To facilitate installation, use fiberglass reinforcement mesh. It will act as a frame when laying the cable and will serve as additional hardening of the screed.
When installing a two-core cable, under no circumstances can they be cut, laying of the heating elements only as a whole
If necessary, turn the strip the mesh base can be cut into fragments, while avoiding overlapping and crossing the cable.
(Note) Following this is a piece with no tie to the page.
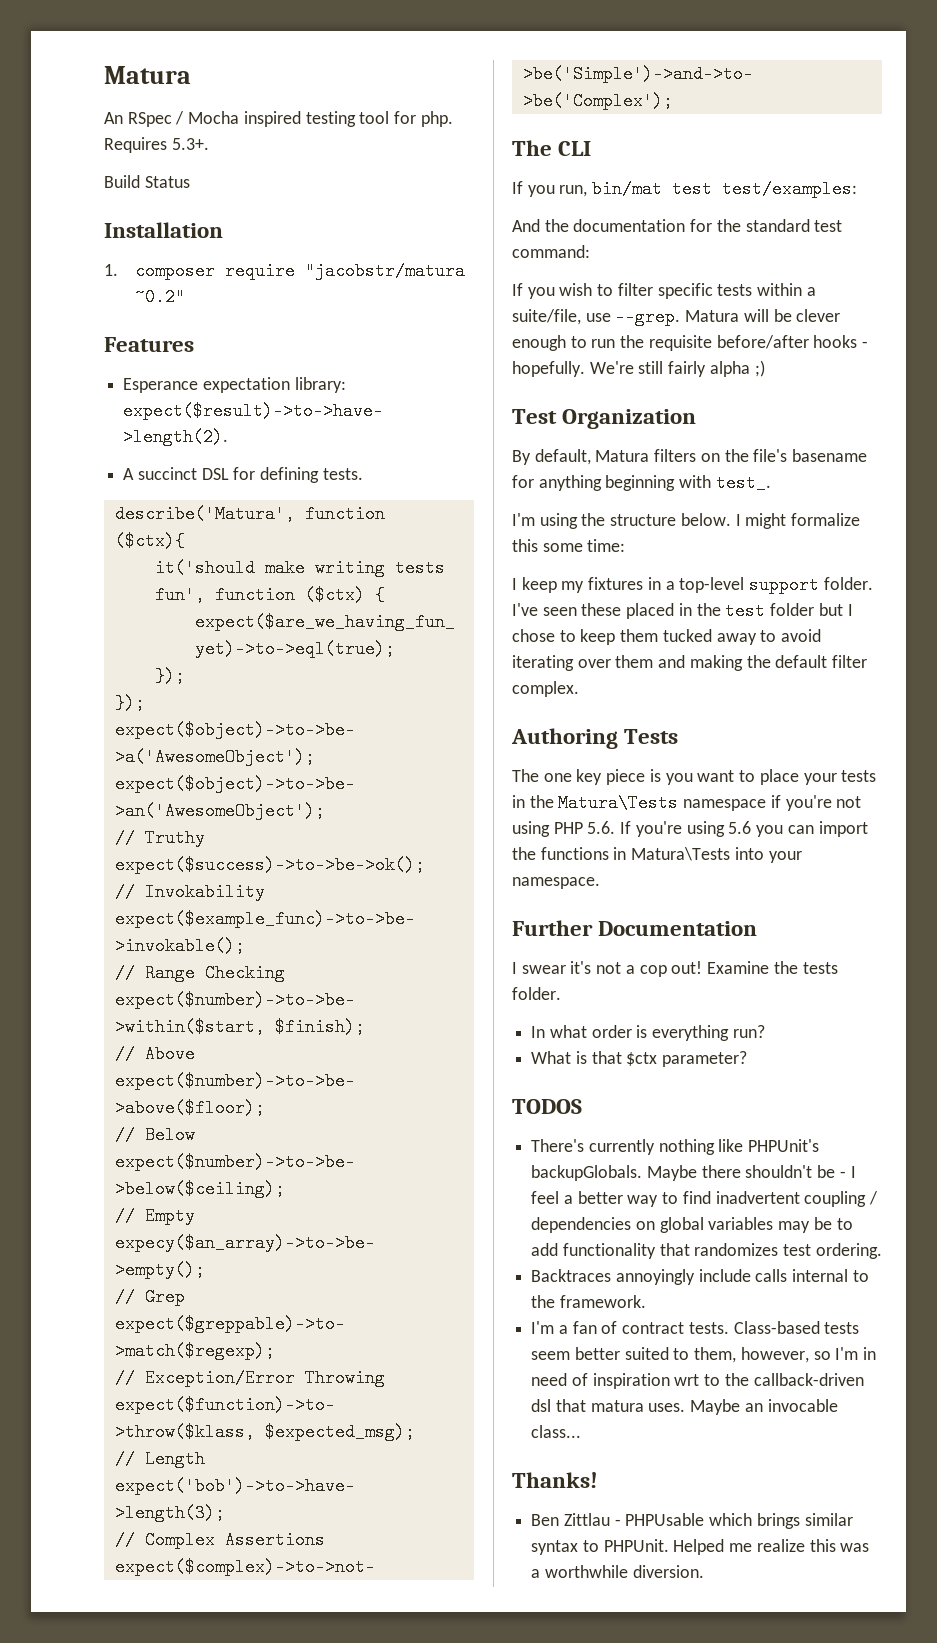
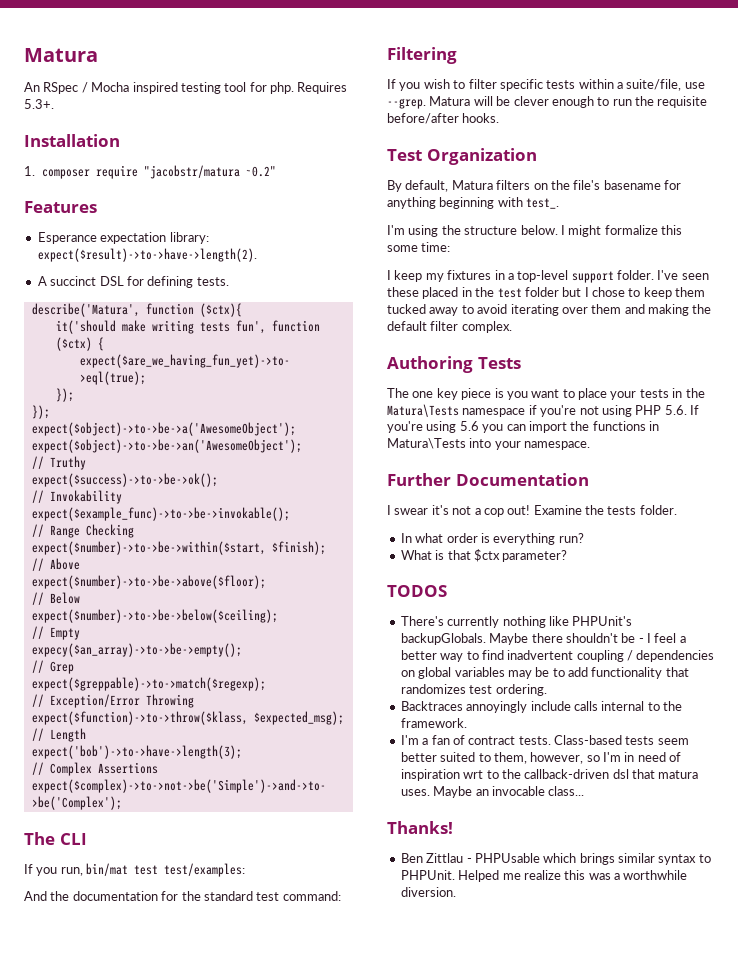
[104,175,190,188] // Build Status -> (54, 104) none
(590, 251) none -> [387,47,457,64] // Filtering
[813,335,869,348] [512,360,765,377] hooks - hopefully. We're still fairly alpha ;) -> [462,113,500,123] hooks.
The cable itself cannot be cut.
System connection and screed filling
The wires with the contacts of the laid system are led out into the box, inside of which the bare “tails” are tinned and commutated.
Using a multimeter, conductivity and resistance are measured by comparing it with previous readings. If possible - additionally check the insulation resistance. Then they briefly turn on the mains power and check the system’s operability.
In the foil insulation with a pitch of 1000 mm, make “windows” of size 50 * 200 mm, which will provide contact of the future screed with the base of the floor
Having established the system of beacons to a height of 3-5 cm, the concrete mortar is evenly distributed over the surface, trying to prevent the formation of air cavities.
A primer is applied to the dried screed and the floor covering is laid out. At the time of screed hardening, it is important to completely eliminate drafts and to ensure uniformity of solidification of the composition without drying out and freezing.
It will take from 7-10 to 28 days to harden and acquire the strength of the screed, depending on the composition of the solution and the recommendations of the manufacturer of the finished mixture. Starting from the third day after the initial setting, it is recommended to moisten it regularly with a spray bottle and cover it with plastic wrap.
After the concrete has hardened, it remains only to lay the tile and wait until the glue has completely dried. You can start the system no earlier than a month after pouring the screed. And it should be started gradually, starting from a mark of 15 ° C, and every day increasing it by 4-6 ° C.
How to lay the rod-based infrared system:
The procedure for connecting heating mats:
The sequence of laying the film system:
It is better to attach the diagram with the location of the cable to the product passport, supplementing it with such data as the step of the coil, the distance from the walls, the location of the connecting and end couplings. These values may be required if repairs are required.
Do you have personal experience installing electric underfloor heating tiles? Want to share your knowledge or ask questions about the topic? Please leave comments and participate in discussions - the feedback form is located below.